Information supplied:
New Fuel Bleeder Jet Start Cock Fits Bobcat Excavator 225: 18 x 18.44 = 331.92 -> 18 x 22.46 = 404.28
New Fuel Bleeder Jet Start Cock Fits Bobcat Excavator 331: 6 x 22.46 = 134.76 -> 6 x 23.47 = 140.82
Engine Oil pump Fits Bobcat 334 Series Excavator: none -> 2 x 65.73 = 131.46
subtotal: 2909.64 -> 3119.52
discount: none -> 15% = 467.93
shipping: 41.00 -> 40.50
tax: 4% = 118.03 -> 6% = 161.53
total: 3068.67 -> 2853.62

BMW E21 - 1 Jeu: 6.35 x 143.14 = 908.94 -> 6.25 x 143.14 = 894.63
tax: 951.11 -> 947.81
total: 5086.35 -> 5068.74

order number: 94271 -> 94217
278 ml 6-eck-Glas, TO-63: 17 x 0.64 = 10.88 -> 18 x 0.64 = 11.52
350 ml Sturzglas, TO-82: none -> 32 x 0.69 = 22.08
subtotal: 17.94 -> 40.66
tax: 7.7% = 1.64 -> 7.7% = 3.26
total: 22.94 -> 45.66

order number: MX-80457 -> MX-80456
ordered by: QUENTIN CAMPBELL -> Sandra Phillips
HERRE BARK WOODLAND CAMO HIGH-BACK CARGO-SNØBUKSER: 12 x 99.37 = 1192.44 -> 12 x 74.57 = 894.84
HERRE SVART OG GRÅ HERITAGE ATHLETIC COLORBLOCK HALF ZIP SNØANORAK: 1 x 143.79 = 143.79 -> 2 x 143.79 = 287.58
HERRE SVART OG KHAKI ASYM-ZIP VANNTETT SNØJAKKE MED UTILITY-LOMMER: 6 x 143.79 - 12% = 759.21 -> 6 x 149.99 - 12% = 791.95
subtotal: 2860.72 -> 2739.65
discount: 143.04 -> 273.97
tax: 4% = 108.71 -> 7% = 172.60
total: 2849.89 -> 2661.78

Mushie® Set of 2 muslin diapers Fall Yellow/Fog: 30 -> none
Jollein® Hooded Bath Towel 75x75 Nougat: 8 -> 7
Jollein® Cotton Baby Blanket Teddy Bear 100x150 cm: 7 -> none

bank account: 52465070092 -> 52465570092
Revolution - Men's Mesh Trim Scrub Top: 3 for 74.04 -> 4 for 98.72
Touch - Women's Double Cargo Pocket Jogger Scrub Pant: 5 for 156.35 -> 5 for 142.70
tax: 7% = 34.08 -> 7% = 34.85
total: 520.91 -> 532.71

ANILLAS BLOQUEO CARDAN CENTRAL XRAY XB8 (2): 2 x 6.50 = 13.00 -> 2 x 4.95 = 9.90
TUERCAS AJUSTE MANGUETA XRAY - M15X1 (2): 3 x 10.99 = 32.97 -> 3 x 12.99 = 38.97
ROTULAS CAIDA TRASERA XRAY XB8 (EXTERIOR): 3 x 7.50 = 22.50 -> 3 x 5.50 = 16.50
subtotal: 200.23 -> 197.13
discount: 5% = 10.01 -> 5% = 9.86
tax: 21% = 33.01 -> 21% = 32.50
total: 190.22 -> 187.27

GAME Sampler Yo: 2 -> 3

About this task: Without skipping anything, transcribe every line above exactly.

Answer for this exercise:
New Fuel Bleeder Jet Start Cock Fits Bobcat Excavator 225: 18 x 18.44 = 331.92 -> 18 x 22.46 = 404.28
New Fuel Bleeder Jet Start Cock Fits Bobcat Excavator 331: 6 x 22.46 = 134.76 -> 6 x 23.47 = 140.82
Engine Oil pump Fits Bobcat 334 Series Excavator: none -> 2 x 65.73 = 131.46
subtotal: 2909.64 -> 3119.52
discount: none -> 15% = 467.93
shipping: 41.00 -> 40.50
tax: 4% = 118.03 -> 6% = 161.53
total: 3068.67 -> 2853.62

BMW E21 - 1 Jeu: 6.35 x 143.14 = 908.94 -> 6.25 x 143.14 = 894.63
tax: 951.11 -> 947.81
total: 5086.35 -> 5068.74

order number: 94271 -> 94217
278 ml 6-eck-Glas, TO-63: 17 x 0.64 = 10.88 -> 18 x 0.64 = 11.52
350 ml Sturzglas, TO-82: none -> 32 x 0.69 = 22.08
subtotal: 17.94 -> 40.66
tax: 7.7% = 1.64 -> 7.7% = 3.26
total: 22.94 -> 45.66

order number: MX-80457 -> MX-80456
ordered by: QUENTIN CAMPBELL -> Sandra Phillips
HERRE BARK WOODLAND CAMO HIGH-BACK CARGO-SNØBUKSER: 12 x 99.37 = 1192.44 -> 12 x 74.57 = 894.84
HERRE SVART OG GRÅ HERITAGE ATHLETIC COLORBLOCK HALF ZIP SNØANORAK: 1 x 143.79 = 143.79 -> 2 x 143.79 = 287.58
HERRE SVART OG KHAKI ASYM-ZIP VANNTETT SNØJAKKE MED UTILITY-LOMMER: 6 x 143.79 - 12% = 759.21 -> 6 x 149.99 - 12% = 791.95
subtotal: 2860.72 -> 2739.65
discount: 143.04 -> 273.97
tax: 4% = 108.71 -> 7% = 172.60
total: 2849.89 -> 2661.78

Mushie® Set of 2 muslin diapers Fall Yellow/Fog: 30 -> none
Jollein® Hooded Bath Towel 75x75 Nougat: 8 -> 7
Jollein® Cotton Baby Blanket Teddy Bear 100x150 cm: 7 -> none

bank account: 52465070092 -> 52465570092
Revolution - Men's Mesh Trim Scrub Top: 3 for 74.04 -> 4 for 98.72
Touch - Women's Double Cargo Pocket Jogger Scrub Pant: 5 for 156.35 -> 5 for 142.70
tax: 7% = 34.08 -> 7% = 34.85
total: 520.91 -> 532.71

ANILLAS BLOQUEO CARDAN CENTRAL XRAY XB8 (2): 2 x 6.50 = 13.00 -> 2 x 4.95 = 9.90
TUERCAS AJUSTE MANGUETA XRAY - M15X1 (2): 3 x 10.99 = 32.97 -> 3 x 12.99 = 38.97
ROTULAS CAIDA TRASERA XRAY XB8 (EXTERIOR): 3 x 7.50 = 22.50 -> 3 x 5.50 = 16.50
subtotal: 200.23 -> 197.13
discount: 5% = 10.01 -> 5% = 9.86
tax: 21% = 33.01 -> 21% = 32.50
total: 190.22 -> 187.27

GAME Sampler Yo: 2 -> 3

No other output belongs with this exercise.